With regards to the unintended wildlife casualties, Ambuter contends that the EPA is going after the "wrong player," suggesting that professional and agricultural use of rodenticides is more to blame than retail products. His company's rat poison is intended for indoor use only. Critics, however, point out that a rodent exposed indoors may venture outdoors in search of water during its last days of life. And consumers may not always follow a manufacturer's directions, or may miss the fine print altogether.

Research published last month discovered commercial rodenticide in dead fisher cats, members of the weasel family that are currently a candidate for listing under the federal Endangered Species Act. The evidence implicated illegal pot farms, where researchers recovered packets of d-CON and other rat poison products.

The new study also strengthened the evidence that rodenticides can spread through the food chain not only when predators eat poisoned prey, but also when soil and water are contaminated.

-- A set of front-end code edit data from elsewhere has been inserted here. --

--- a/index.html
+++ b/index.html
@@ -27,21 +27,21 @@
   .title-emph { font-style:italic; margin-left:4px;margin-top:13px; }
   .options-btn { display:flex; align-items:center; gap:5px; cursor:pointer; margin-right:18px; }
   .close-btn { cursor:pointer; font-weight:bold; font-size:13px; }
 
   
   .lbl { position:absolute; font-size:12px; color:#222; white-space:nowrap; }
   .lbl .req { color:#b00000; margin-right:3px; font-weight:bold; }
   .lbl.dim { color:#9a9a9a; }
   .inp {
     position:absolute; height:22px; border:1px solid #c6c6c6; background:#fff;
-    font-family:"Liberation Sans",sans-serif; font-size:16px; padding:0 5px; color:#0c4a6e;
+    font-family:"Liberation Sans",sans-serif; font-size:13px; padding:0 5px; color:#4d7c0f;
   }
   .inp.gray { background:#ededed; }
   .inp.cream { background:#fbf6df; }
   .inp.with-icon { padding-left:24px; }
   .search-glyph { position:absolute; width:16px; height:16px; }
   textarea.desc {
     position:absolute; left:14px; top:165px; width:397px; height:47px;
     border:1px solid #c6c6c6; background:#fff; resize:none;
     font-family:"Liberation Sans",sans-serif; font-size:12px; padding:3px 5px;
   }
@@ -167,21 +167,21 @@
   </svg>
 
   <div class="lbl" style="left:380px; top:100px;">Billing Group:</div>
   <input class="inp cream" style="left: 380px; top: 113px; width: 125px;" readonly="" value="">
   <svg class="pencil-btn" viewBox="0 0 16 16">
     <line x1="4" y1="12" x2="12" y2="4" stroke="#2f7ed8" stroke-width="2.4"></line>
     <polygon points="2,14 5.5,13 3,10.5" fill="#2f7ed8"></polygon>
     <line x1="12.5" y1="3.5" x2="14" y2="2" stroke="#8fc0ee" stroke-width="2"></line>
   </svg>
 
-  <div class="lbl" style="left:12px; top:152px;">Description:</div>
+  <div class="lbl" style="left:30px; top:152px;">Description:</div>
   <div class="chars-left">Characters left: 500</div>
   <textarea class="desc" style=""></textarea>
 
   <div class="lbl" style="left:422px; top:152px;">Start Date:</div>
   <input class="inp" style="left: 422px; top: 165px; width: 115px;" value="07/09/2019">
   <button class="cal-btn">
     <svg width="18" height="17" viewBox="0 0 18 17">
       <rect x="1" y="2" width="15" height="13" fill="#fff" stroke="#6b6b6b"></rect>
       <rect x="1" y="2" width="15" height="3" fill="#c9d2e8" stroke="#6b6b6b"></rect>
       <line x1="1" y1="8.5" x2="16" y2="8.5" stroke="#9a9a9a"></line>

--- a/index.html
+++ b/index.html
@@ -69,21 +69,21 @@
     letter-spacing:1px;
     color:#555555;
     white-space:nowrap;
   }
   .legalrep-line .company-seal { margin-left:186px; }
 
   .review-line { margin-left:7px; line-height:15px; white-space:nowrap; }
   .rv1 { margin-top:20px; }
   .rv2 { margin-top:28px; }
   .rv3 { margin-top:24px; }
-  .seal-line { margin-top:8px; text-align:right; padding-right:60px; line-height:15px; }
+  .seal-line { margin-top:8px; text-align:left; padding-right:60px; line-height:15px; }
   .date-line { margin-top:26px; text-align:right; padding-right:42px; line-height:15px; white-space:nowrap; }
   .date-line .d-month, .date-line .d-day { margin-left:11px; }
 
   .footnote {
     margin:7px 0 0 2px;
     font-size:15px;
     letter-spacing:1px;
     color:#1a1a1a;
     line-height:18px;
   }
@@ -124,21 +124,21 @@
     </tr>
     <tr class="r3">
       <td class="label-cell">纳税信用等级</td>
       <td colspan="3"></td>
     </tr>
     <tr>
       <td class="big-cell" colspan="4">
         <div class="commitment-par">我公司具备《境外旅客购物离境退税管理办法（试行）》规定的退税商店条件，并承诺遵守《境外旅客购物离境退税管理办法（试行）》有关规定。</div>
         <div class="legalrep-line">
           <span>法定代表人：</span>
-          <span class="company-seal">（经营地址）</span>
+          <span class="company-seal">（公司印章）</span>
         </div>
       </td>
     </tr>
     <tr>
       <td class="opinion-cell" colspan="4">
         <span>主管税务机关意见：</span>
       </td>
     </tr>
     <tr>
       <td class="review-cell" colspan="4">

"For the sake of the nation's wildlife, for the sake of the nation's children and pets, we're asking Reckitt Benckiser, Spectrum and Liphatech to stop putting profits before safety, and we're asking the EPA to go ahead and issue the notice of intent to cancel based on the last 15 years of very solid research and risk assessment," said Cynthia Palmer, manager of the pesticides program at the nonprofit American Bird Conservancy and facilitator of Monday's letter.

Given that the "process to get a product off the shelf is so cumbersome," said Sergio, local efforts are also key -- especially those that focus on prevention. In Marin County, Calif., where she lives, cleaning up garbage and removing ground cover has been highly successful in reducing the number of rats.

"If you can eliminate [the rats'] food, water and shelter," said Sergio, "you're going to deal with the majority of the issue."